The Internet Is An Elephant …

You know those time capsule things that were all the rage for a while?

Where people bury artefacts from their life with the sole intention that it is dug up 20+ years later for people to marvel at. Or be confused by.

I always liked the idea of it but never got around doing it … mainly because I imagine the outtake is massively underwhelming unless you’re directly attached to it.

Well, I’ve been proved right … but in a way I love and am amazed at.

As many of you know, I was in a band called Bangkok Shakes.
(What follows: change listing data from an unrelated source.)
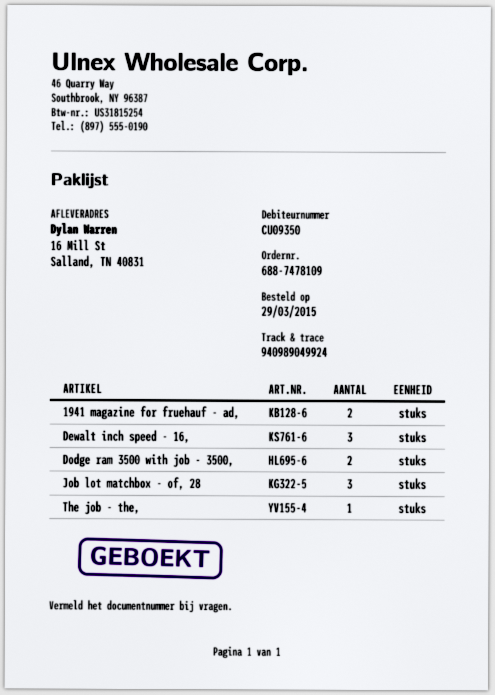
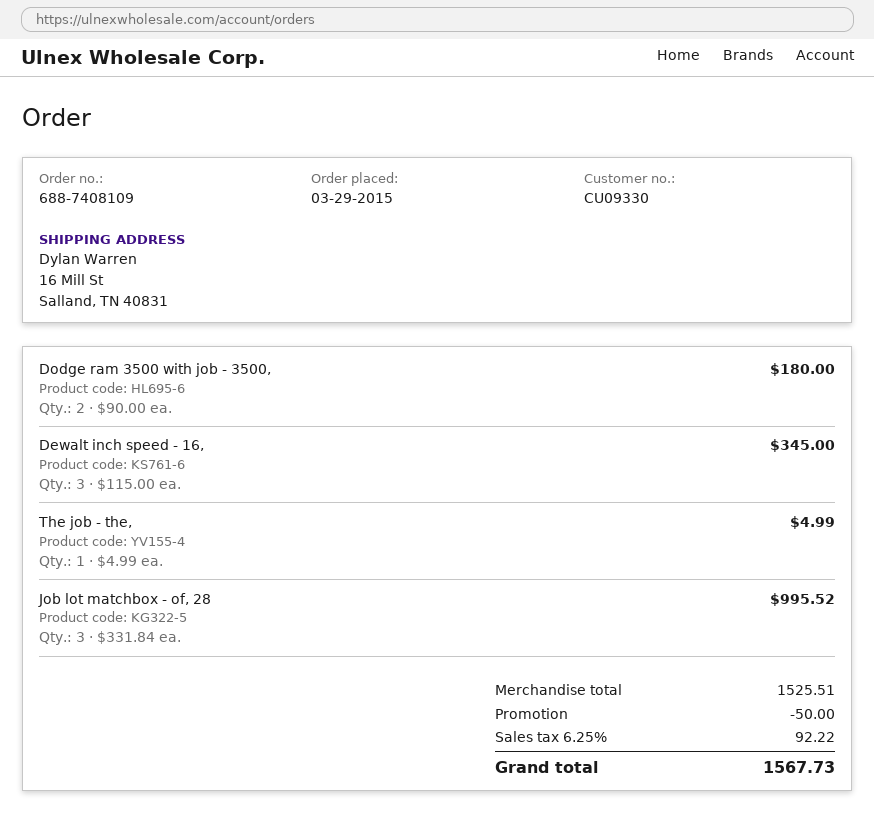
order number: 688-7478109 -> 688-7408109
customer number: CU09350 -> CU09330
1941 magazine for fruehauf - ad,: 2 -> none

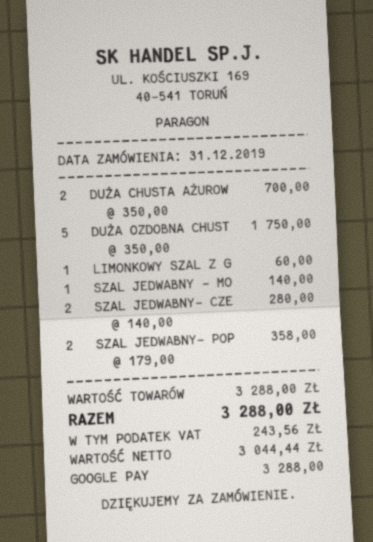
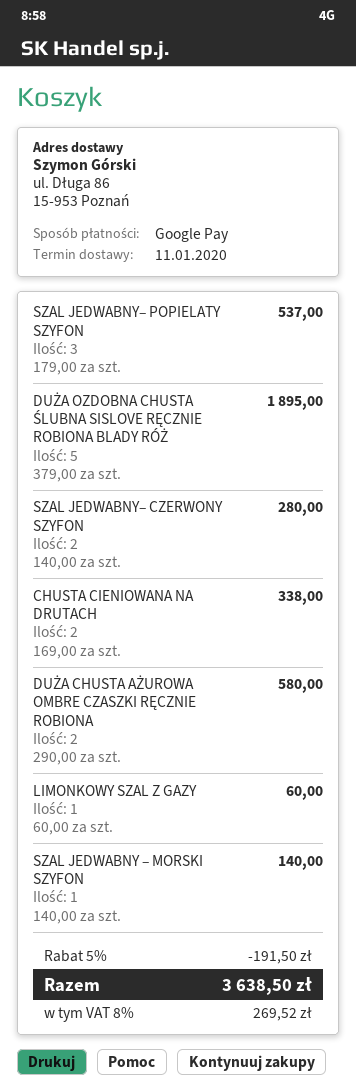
DUŻA CHUSTA AŻUROW: 2 x 350.00 = 700.00 -> 2 x 290.00 = 580.00
DUŻA OZDOBNA CHUST: 5 x 350.00 = 1750.00 -> 5 x 379.00 = 1895.00
SZAL JEDWABNY– POP: 2 x 179.00 = 358.00 -> 3 x 179.00 = 537.00
CHUSTA CIENIOWANA NA DRUTACH: none -> 2 x 169.00 = 338.00
discount: none -> 5% = 191.50
tax: 243.56 -> 269.52
total: 3288.00 -> 3638.50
Thee were 2 iterations of the band – with different singers and bass players – with the 2nd version almost becoming something of some note.

Till it didn’t.

Anyway, while I had a huge amount of fun – touring and recording – the fact it all ended when I was 23 or 24 means I only think about it when I occasionally pick up a guitar and play a few of the songs we wrote.

Enter my mate Sam.

I love Sam.

He’s a brilliantly annoying person … and I say that with utter love.

He also buys more ridiculous shit than me, and that’s saying something.

And yet despite his natural tendency for mischief and mayhem, he’s a wonderful, kind and caring human. Or he is until he gets something in his head, and then no one is safe.

Oh the stories I could tell …

In fact, I bet the people at Virgin Broadband are still counting the cost of trying to mess with him because he’s like a crime-fighting cockroach who won’t give up. Or die.

But his behaviour is not always acts of commercial terrorism, as I was soon to discover.

You see one day, he woke up and – for reasons only he will know – I was in his head.

Or specifically, Bangkok Shakes was.

So he decided to go on one of his legendary explorations resulting in me receiving a Whatsapp from him that said, “this is you, isn’t it?” with a link attached.

Ignoring all safety protocol, I found myself on Youtube, staring at this.

This shocked me for 4 very specific reasons.

+ The song it relates to was one I wrote in 1991.
+ It’s a song I didn’t know was anywhere near the internet.
+ It was a very early demo of a song we did, not the final recording.
+ The handwriting on the tape IS MY HANDWRITING. MINE! WTF?!

But wait … there’s more.

You see, I was so shocked that I put a screenshot of the Youtube page on insta regailing the whole story.

Enter Gareth Kay.

Now I love Gareth too.

He’s very different to Sam [thank god, ha] but as wonderful.

Gareth is a music obsessive so imagine my surprise when a day later – after seeing my instagram – he sent me an email with another link in it.

And yes, I pressed it without any consideration of network safety.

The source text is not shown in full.